BLANDFORD artist Annabelle Valentine swapped her oil-paints and brushes for tools of a different trade to transform a town centre shop into her own studio and art gallery.

Working alone, and often in difficult and dangerous conditions, Annabelle spent eight weeks carrying out a major facelift on the listed Georgian building at 45 Salisbury Street.

The Valentine Gallery will open next spring, but meanwhile Annabelle is painting in the light-flooded studio where the large ‘shop-front’ windows give passers-by a wonderful view of her working on her portrait commissions.

“It’s turned out to be a remarkably sociable way of life and so different from being shut away in the room I used at home, where I was completely on my own. Here, people wave as they walk by or call in for a chat or to ask about my work and commission me to paint for them. They find it fascinating to watch me work, and I’m lucky that I don’t find it all distracting. I can work while I talk. It’s a lovely way to make friends with strangers.”

Over the weeks, some of them would have grown used to the unlikely sight of a young woman high up on scaffolding, brandishing various tools, brushes and buckets of lime mortar. However, Annabelle says there were sometimes raised eyebrows when she emerged at the foot of the ladder. “I think people expected some burly builder to be doing the work,” she says.

Annabelle, who is also engaged in restoring her Georgian home in nearby Orchard Street, bought the former shop and cellar, with the freehold to the whole building, and knew that if she wanted the work of transforming the premises done within her budget and exactly as she wanted it, she would need to do it herself. “I’m a perfectionist,” she says. “I don’t cut corners, and I haven’t just slapped paint on.
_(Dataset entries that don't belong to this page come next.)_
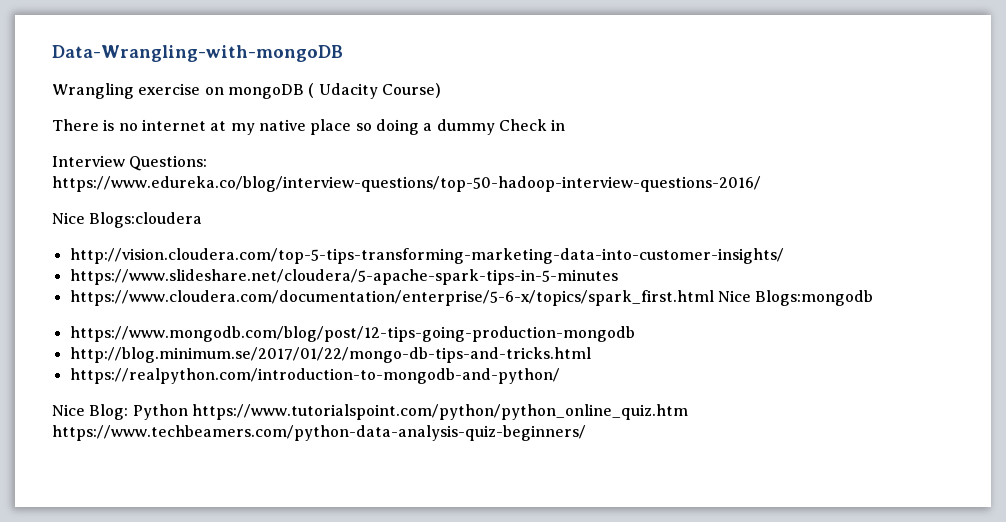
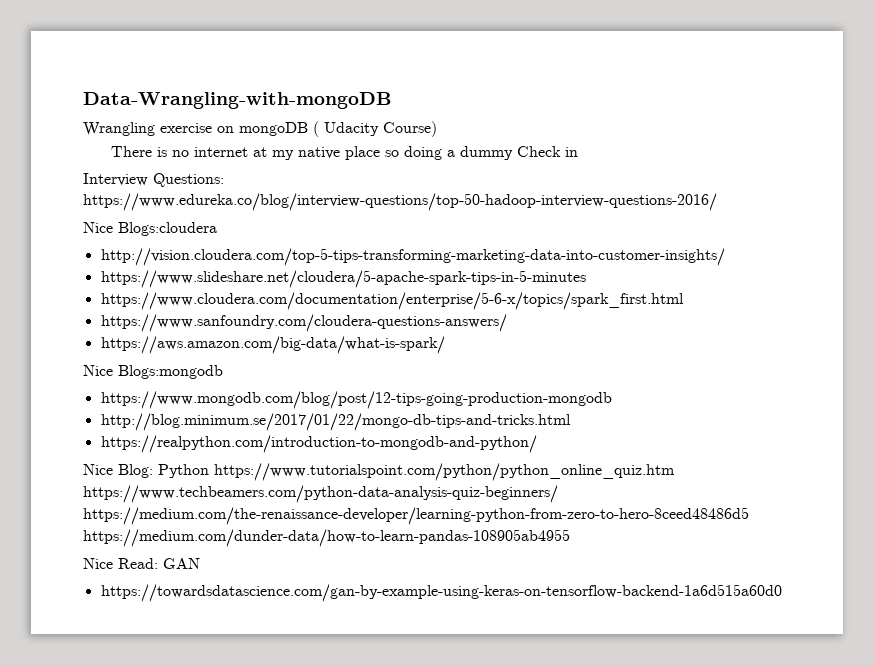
- https://www.cloudera.com/documentation/enterprise/5-6-x/topics/spark_first.html Nice Blogs:mongodb
+ https://www.cloudera.com/documentation/enterprise/5-6-x/topics/spark_first.html
+ https://www.sanfoundry.com/cloudera-questions-answers/
+ https://aws.amazon.com/big-data/what-is-spark/
+ Nice Blogs:mongodb
- Nice Blog: Python https://www.tutorialspoint.com/python/python_online_quiz.htm https://www.techbeamers.com/python-data-analysis-quiz-beginners/
+ Nice Blog: Python https://www.tutorialspoint.com/python/python_online_quiz.htm https://www.techbeamers.com/python-data-analysis-quiz-beginners/ https://medium.com/the-renaissance-developer/learning-python-from-zero-to-hero-8ceed48486d5 https://medium.com/dunder-data/how-to-learn-pandas-108905ab4955
+ Nice Read: GAN
+ https://towardsdatascience.com/gan-by-example-using-keras-on-tensorflow-backend-1a6d515a60d0

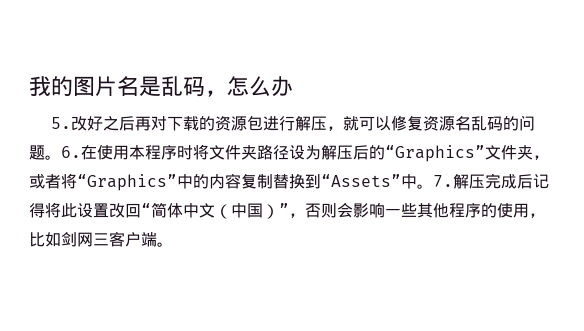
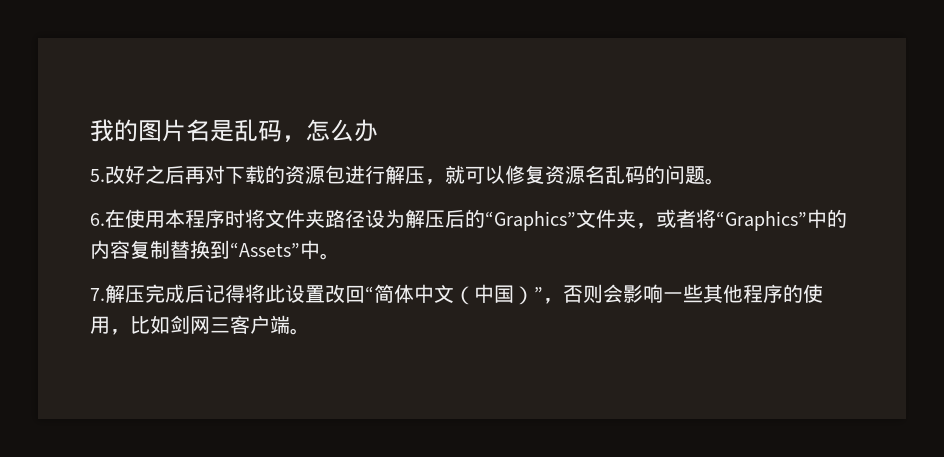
- 5.改好之后再对下载的资源包进行解压，就可以修复资源名乱码的问题。6.在使用本程序时将文件夹路径设为解压后的“Graphics”文件夹，或者将“Graphics”中的内容复制替换到“Assets”中。7.解压完成后记得将此设置改回“简体中文（中国）”，否则会影响一些其他程序的使用，比如剑网三客户端。
+ 5.改好之后再对下载的资源包进行解压，就可以修复资源名乱码的问题。
+ 6.在使用本程序时将文件夹路径设为解压后的“Graphics”文件夹，或者将“Graphics”中的内容复制替换到“Assets”中。
+ 7.解压完成后记得将此设置改回“简体中文（中国）”，否则会影响一些其他程序的使用，比如剑网三客户端。

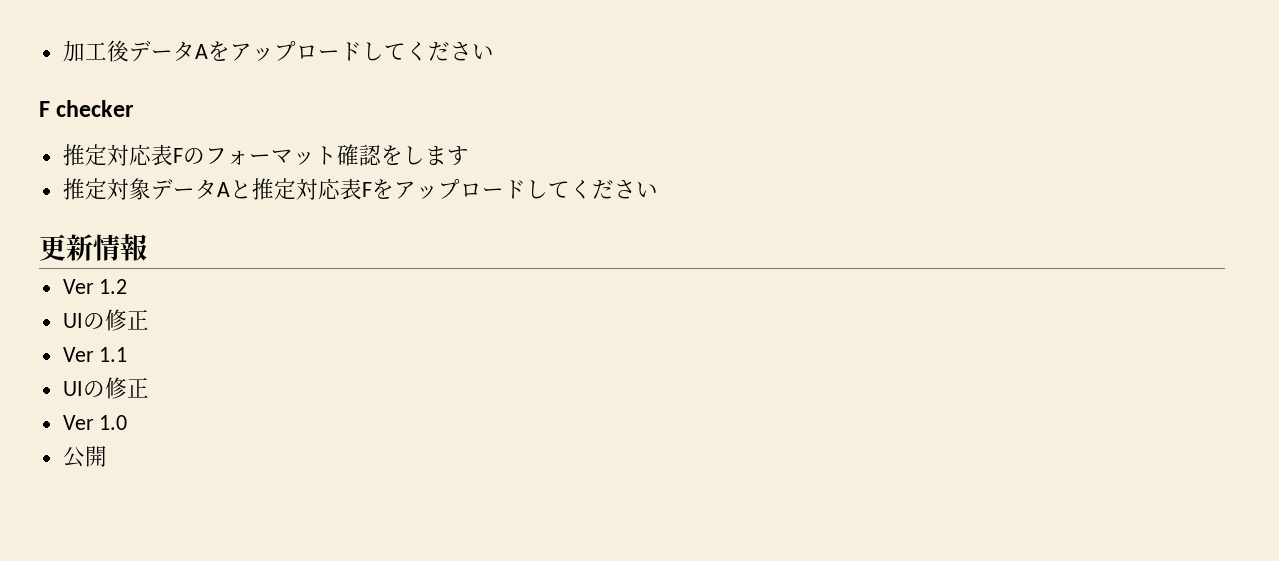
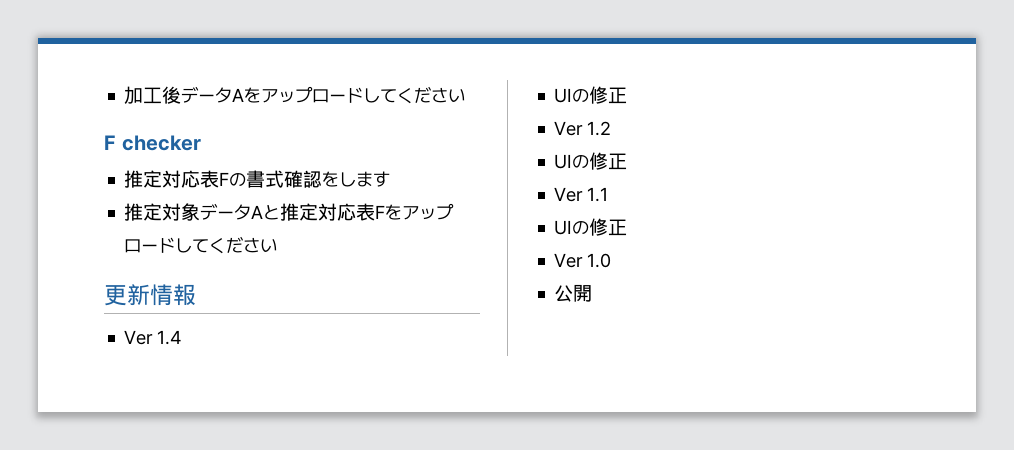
- 推定対応表Fのフォーマット確認をします
+ 推定対応表Fの書式確認をします
+ Ver 1.4
+ UIの修正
I’ve prepared every surface meticulously, learning how to do certain things where necessary as I’ve gone along.”

The toughest day was spent signwriting, hanging over next door’s roof in a howling gale.

After that experience, Annabelle admits “it’s easier to paint a portrait than a vertical line while hanging upside down.

“All the letters were sloping and I had to spend ages straightening them up. I also had to make two stencils as the first one turned to papier mâché in a torrential shower just before I had time to trace it out.”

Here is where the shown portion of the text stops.